→ **PROBLEM TO WORK ON**
Each line from the one that includes "shipping: 12.95 -> none" to the last line of the data below should be set down exactly; no other lines are wanted.

→ **Change listing data**
--------------------------------------------------
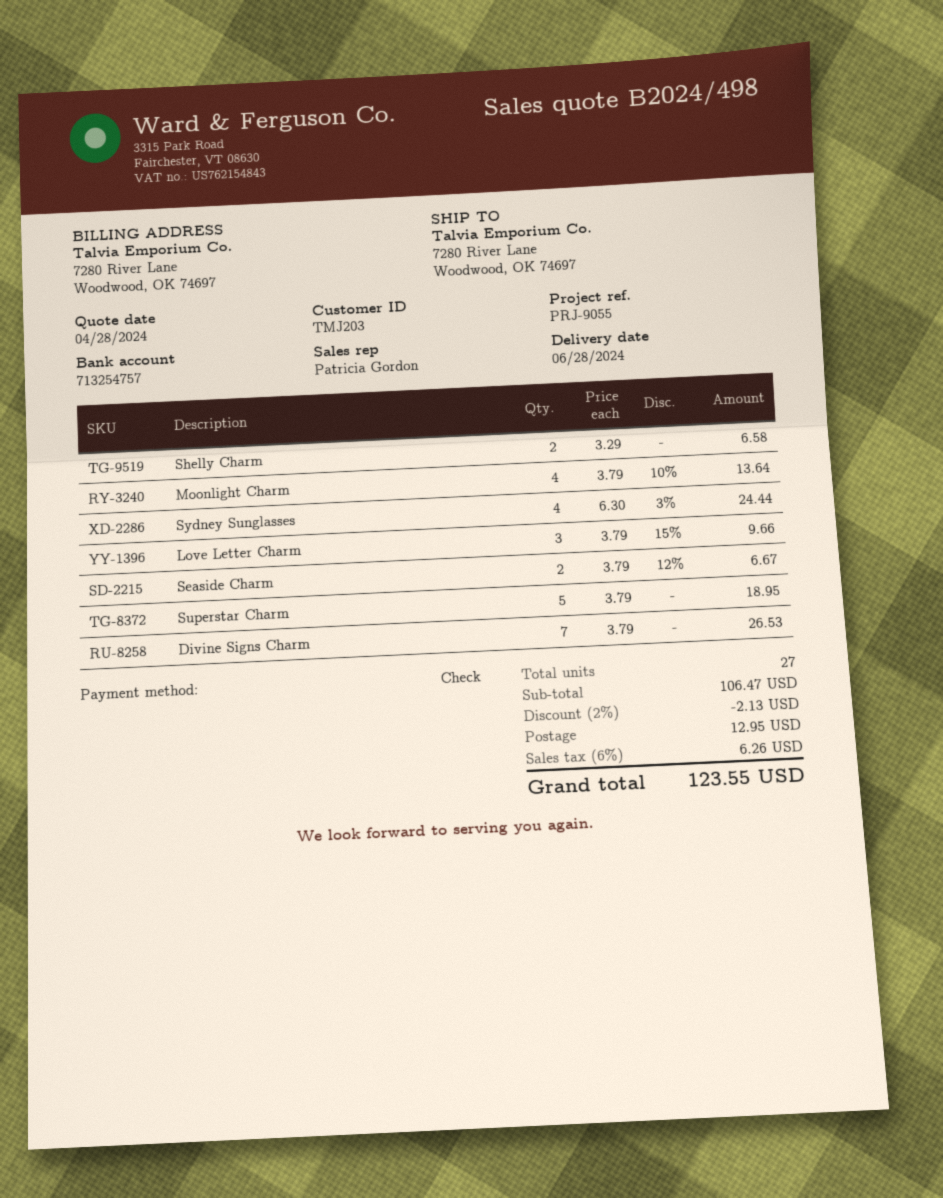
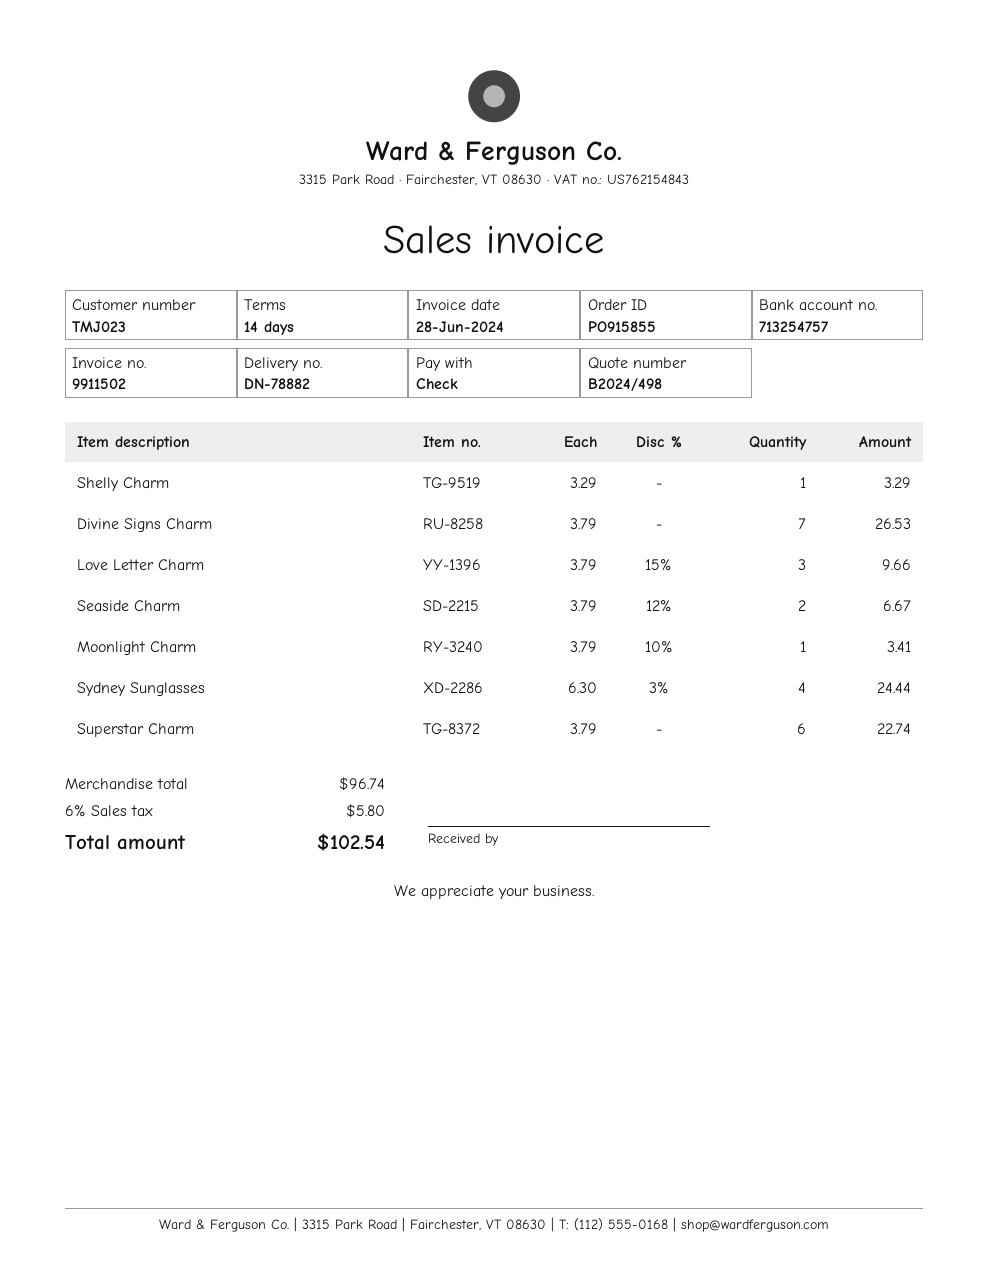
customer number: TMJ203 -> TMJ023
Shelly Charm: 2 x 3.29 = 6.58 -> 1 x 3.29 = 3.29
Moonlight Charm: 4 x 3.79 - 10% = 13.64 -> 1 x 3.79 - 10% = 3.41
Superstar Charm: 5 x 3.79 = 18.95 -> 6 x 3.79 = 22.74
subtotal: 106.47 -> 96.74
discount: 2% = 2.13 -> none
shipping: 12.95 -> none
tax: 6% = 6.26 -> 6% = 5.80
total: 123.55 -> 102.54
--------------------------------------------------
→ **EXPECTED ANSWER**
shipping: 12.95 -> none
tax: 6% = 6.26 -> 6% = 5.80
total: 123.55 -> 102.54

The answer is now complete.